When I made reading plans for the first six months of the year, I have to admit I wasn’t aware that in the US May is Asian Americans and Pacific Islanders heritage month. So it is a happy coincidence that I was planning to read literature from Asia and Pacific region anyway, although my definition of Asian may be far broader (and at times even slightly tenuous).
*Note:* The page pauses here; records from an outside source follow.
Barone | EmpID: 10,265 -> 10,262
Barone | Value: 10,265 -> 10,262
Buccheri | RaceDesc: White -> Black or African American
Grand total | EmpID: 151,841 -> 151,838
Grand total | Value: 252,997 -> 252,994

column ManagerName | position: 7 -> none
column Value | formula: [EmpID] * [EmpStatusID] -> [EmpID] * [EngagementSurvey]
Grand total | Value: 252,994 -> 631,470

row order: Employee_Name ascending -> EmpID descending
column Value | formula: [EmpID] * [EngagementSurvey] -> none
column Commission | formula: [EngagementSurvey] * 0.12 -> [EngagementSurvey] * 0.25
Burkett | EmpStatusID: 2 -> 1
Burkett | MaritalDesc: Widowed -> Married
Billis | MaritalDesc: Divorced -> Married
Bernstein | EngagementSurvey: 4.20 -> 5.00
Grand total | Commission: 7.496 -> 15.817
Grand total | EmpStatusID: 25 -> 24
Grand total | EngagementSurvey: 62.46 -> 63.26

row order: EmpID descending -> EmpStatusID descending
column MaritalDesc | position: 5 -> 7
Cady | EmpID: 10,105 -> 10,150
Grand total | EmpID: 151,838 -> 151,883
I’m not sure I’ll actually get to read all of them, as three of these are chunksters. Five Star Billionaire by Tash Aw is all about the Chinese economic miracle, a sort of Silicon Valley set in Shanghai. Drusilla Modjeska is an Australian writer lived for a long time in Papua New Guinea and her novel The Mountain is set in that country on the brink of independence in 1968. Preeta Samarasan’s Evening Is the Whole Day is a family saga set in postcolonial Malaysia, a country I know very little about.
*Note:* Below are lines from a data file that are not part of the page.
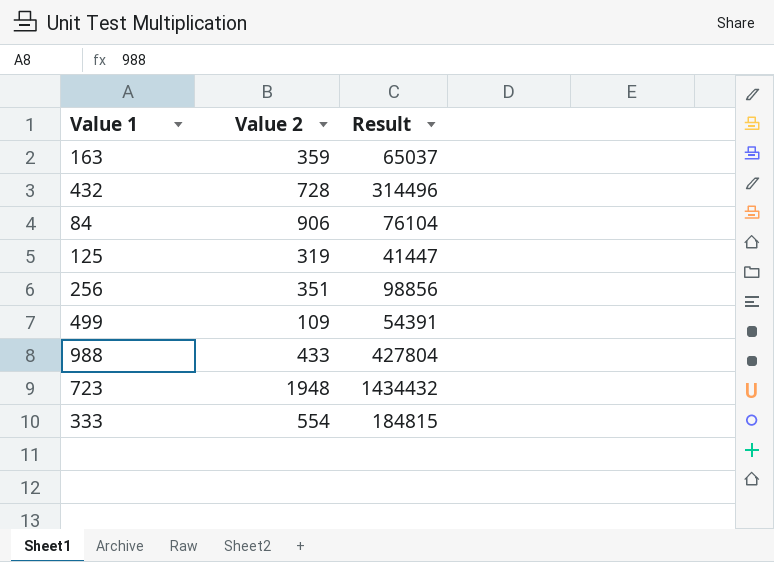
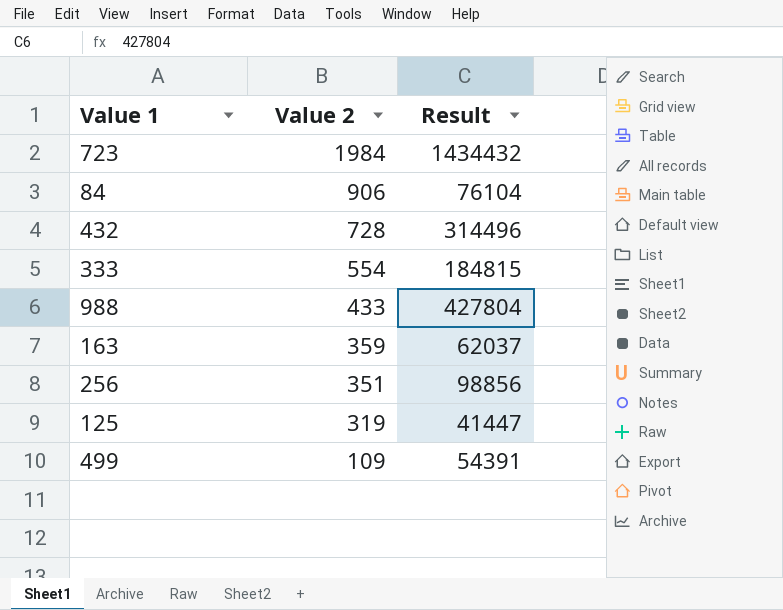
row order: none -> Value 2 descending
723 | Value 2: 1948 -> 1984
163 | Result: 65037 -> 62037

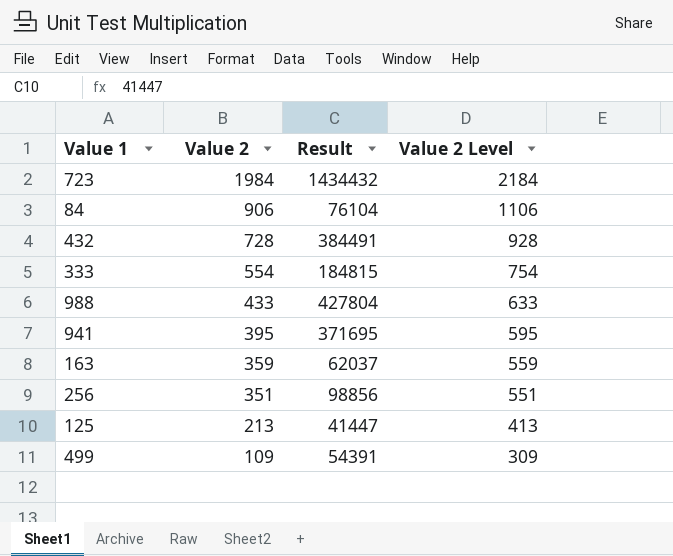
column Value 2 Level | formula: none -> [Value 2] + 200
432 | Result: 314496 -> 384491
row 941: none -> 395 | 371695 | 595
125 | Value 2: 319 -> 213

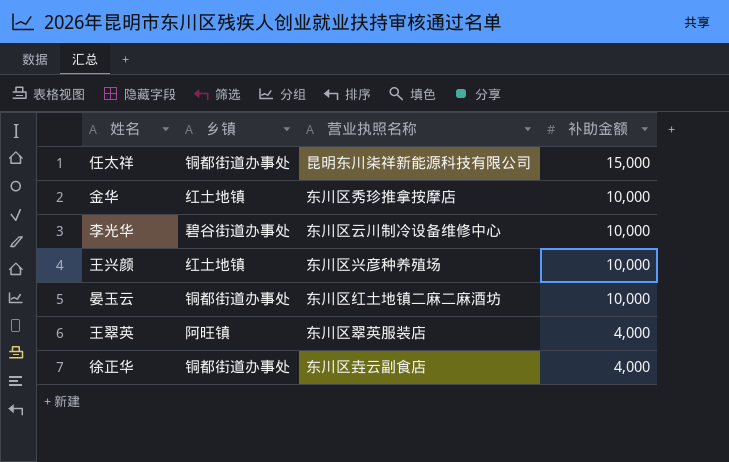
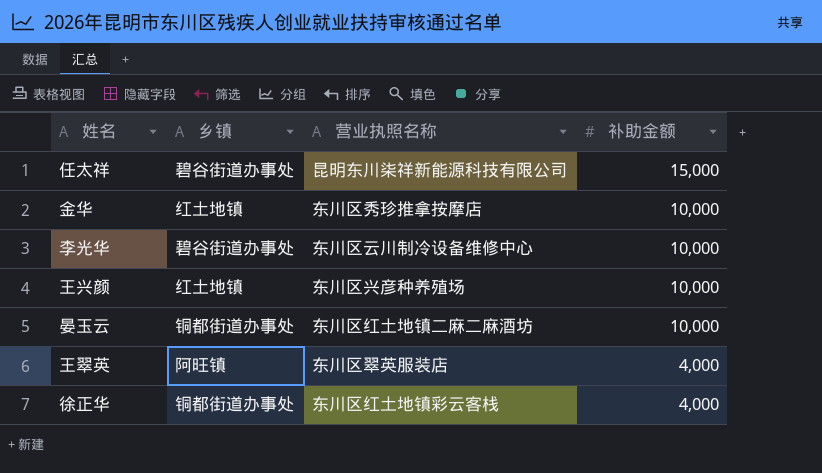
任太祥 | 乡镇: 铜都街道办事处 -> 碧谷街道办事处
徐正华 | 营业执照名称: 东川区垚云副食店 -> 东川区红土地镇彩云客栈

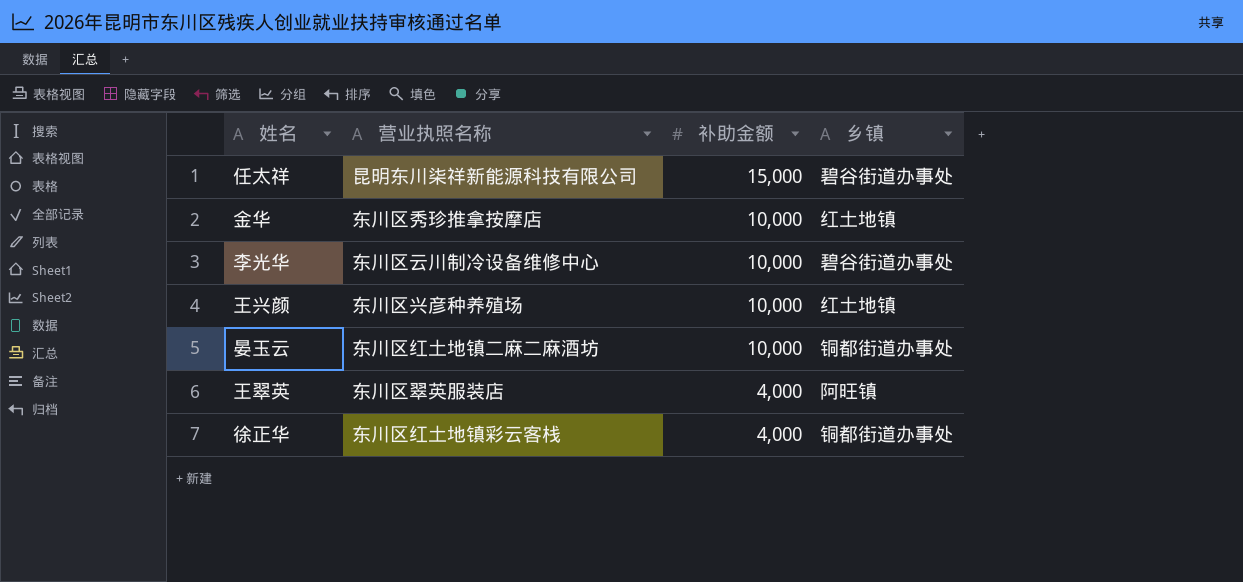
column 乡镇 | position: 2 -> 4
The remaining two novels are both set in Japan, but the authors are from elsewhere: Clarissa Goenawan is an Indonesia-born Singaporean writer, while Florentyna Leow was born in Malaysia and lived for a while in London before moving to Kyoto.
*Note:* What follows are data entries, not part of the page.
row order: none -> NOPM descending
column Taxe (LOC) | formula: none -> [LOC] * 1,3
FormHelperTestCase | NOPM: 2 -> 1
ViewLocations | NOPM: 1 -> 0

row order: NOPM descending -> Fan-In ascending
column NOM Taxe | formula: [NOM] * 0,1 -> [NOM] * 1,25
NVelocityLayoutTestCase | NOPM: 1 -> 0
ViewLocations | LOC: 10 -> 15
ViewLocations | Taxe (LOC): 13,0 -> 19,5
Not pictured above is the Korean therapy memoir made famous by BTS I Want to Die But I Want to Eat Tteokpokki by Baek Se-hee, translated by Anton Hur. I was hesitating about reading it, as it feels aimed at a younger audience than me, but I bought it in the wake of my niece’s death, as if it might help me to understand her state of mind more. Plus, I really like Anton!
I’m also hoping to get to read some or all of the above:
- The Cartographers is our Crime Fiction Book Club’s choice for May (the theme was art crime), and it’s another chunky book, so I’d better get cracking with it!
- Lost for Words is a feel-good read (a cosy crime novel) from the library, which I badly need after the second half of April
- Kaska Bryla’s Die Eistaucher (The Ice Divers) was a book that we talked about at the launch of the Austrian Riveter and I had it signed by the author herself, who is a cross-culture kid like myself (Poland and Austria in her case)
- Carlota Gurt’s Alone is a Catalan novel and was sent to me by the ever-lovely Daniela Petracco at Europa Editions, and it sounds just my cup of tea…
I also have three more books to read and report back on for Corylus, but, of course, those are all top secret until we make up our minds and then acquire any of the titles.